Content starts
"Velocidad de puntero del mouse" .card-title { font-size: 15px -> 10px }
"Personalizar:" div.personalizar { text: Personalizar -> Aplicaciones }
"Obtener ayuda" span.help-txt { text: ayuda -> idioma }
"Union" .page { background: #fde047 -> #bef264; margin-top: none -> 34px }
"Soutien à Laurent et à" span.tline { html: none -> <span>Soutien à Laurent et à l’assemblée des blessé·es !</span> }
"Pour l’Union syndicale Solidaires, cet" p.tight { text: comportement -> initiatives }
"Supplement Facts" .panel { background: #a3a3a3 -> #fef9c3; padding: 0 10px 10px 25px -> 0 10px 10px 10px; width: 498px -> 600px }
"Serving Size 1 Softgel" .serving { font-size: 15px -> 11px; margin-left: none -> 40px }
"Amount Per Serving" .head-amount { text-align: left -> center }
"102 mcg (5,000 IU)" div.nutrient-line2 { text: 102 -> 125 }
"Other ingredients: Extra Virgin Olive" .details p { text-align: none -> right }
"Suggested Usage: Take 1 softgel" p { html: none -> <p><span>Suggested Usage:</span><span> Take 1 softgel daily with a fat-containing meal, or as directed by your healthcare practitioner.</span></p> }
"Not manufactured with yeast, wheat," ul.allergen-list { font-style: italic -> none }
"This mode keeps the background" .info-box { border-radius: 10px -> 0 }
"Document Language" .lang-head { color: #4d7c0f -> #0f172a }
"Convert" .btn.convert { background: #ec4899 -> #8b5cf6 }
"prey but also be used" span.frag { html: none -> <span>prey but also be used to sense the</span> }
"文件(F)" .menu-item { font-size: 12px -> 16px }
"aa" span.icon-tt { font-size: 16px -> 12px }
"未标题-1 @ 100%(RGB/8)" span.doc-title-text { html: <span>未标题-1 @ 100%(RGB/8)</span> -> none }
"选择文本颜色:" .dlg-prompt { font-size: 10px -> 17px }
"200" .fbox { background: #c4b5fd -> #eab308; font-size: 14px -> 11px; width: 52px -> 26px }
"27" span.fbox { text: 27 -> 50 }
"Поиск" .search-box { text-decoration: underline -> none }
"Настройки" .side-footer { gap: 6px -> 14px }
Content ends
Task details »
Search the data above for lines holding "Union" and copy each of them.

Written solution »
"Union" .page { background: #fde047 -> #bef264; margin-top: none -> 34px }
"Pour l’Union syndicale Solidaires, cet" p.tight { text: comportement -> initiatives }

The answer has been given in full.